What you are asked to do ▸
Using the entries that follow, collect the lines where the word "rowbg" appears.

Entries shown ▸
· · · · ·

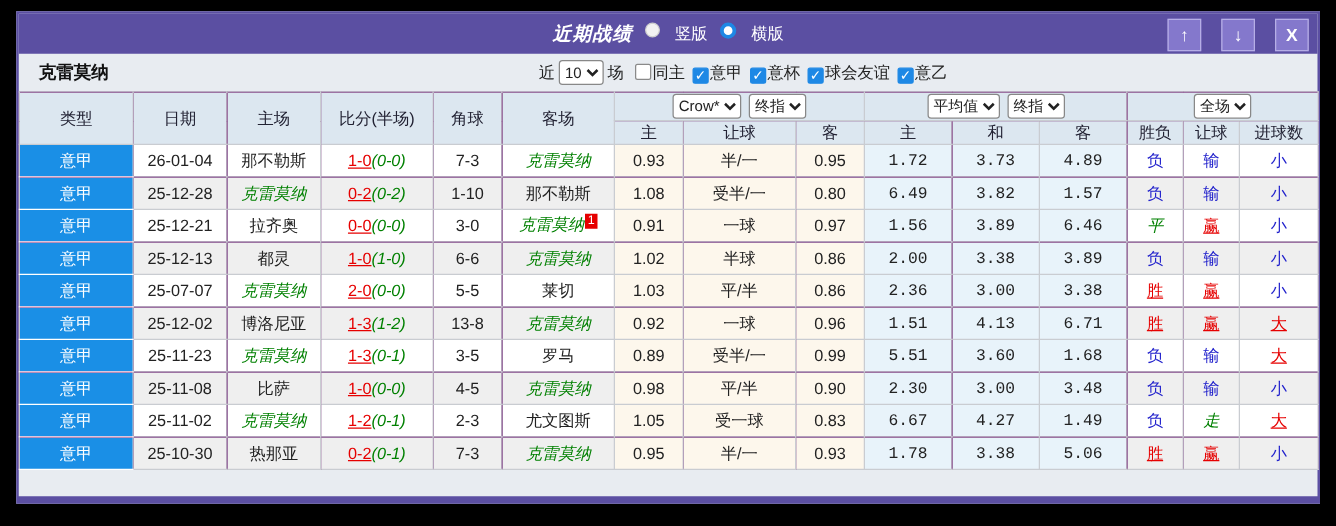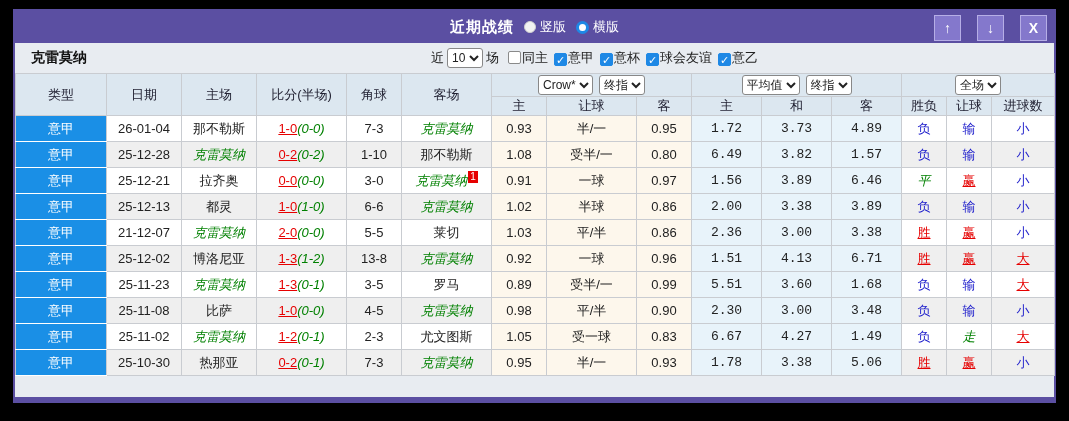--- a/index.html
+++ b/index.html
@@ -9,7 +9,7 @@
   
   .titlebar{height:32px;background:#5b4fa2;position:relative;display:flex;align-items:center;justify-content:center;}
   .title-group{display:flex;align-items:center;gap:10px;}
-  .page-title{color:#fff;font-weight:bold;font-size:15px;letter-spacing:1px;}
+  .page-title{color:#fff;font-weight:bold;font-size:15px;letter-spacing:1px;font-style:italic;}
   .radio-opt{display:flex;align-items:center;gap:4px;color:#fff;font-size:13px;cursor:default;font-family:Liberation Mono, monospace;}
   .radio-dot{width:12px;height:12px;border-radius:50%;background:#f2f2f2;border:1px solid #cfcfcf;box-sizing:border-box;}
   .radio-dot.sel{background:#fff;border:3px solid #1e88e5;width:13px;height:13px;}

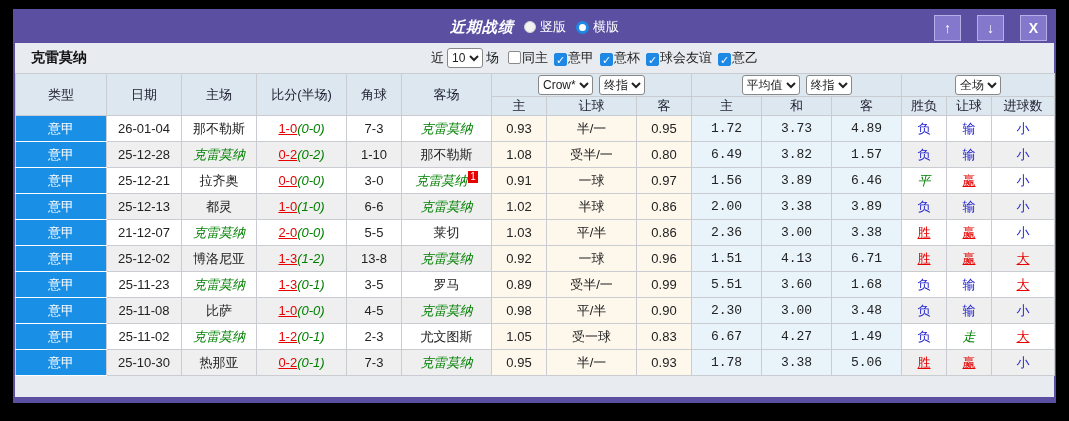--- a/index.html
+++ b/index.html
@@ -10,7 +10,7 @@
   .titlebar{height:32px;background:#5b4fa2;position:relative;display:flex;align-items:center;justify-content:center;}
   .title-group{display:flex;align-items:center;gap:10px;}
   .page-title{color:#fff;font-weight:bold;font-size:15px;letter-spacing:1px;font-style:italic;}
-  .radio-opt{display:flex;align-items:center;gap:4px;color:#fff;font-size:13px;cursor:default;font-family:Liberation Mono, monospace;}
+  .radio-opt{display:flex;gap:12px;color:#fff;font-size:13px;cursor:default;font-family:Liberation Mono, monospace;}
   .radio-dot{width:12px;height:12px;border-radius:50%;background:#f2f2f2;border:1px solid #cfcfcf;box-sizing:border-box;}
   .radio-dot.sel{background:#fff;border:3px solid #1e88e5;width:13px;height:13px;}
   .win-btns{position:absolute;right:7px;top:4px;display:flex;gap:16px;}

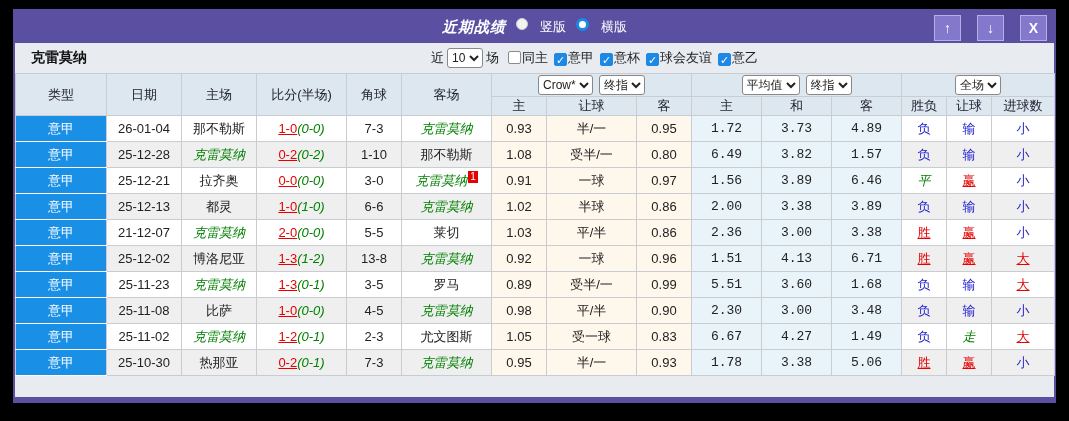--- a/index.html
+++ b/index.html
@@ -218,7 +218,7 @@
   </tr>
         <tr class="">
     <td class="league-cell">意甲</td>
-    <td class="rowbg">21-12-07</td>
+    <td class="rowbg">25-07-07</td>
     <td class="rowbg"><span class="t-green">克雷莫纳</span></td>
     <td class="rowbg"><span class="t-red">2-0</span><span class="t-green">(0-0)</span></td>
     <td class="rowbg">5-5</td>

· · · · ·

Task response ▸
-    <td class="rowbg">21-12-07</td>
+    <td class="rowbg">25-07-07</td>
     <td class="rowbg"><span class="t-green">克雷莫纳</span></td>
     <td class="rowbg"><span class="t-red">2-0</span><span class="t-green">(0-0)</span></td>
     <td class="rowbg">5-5</td>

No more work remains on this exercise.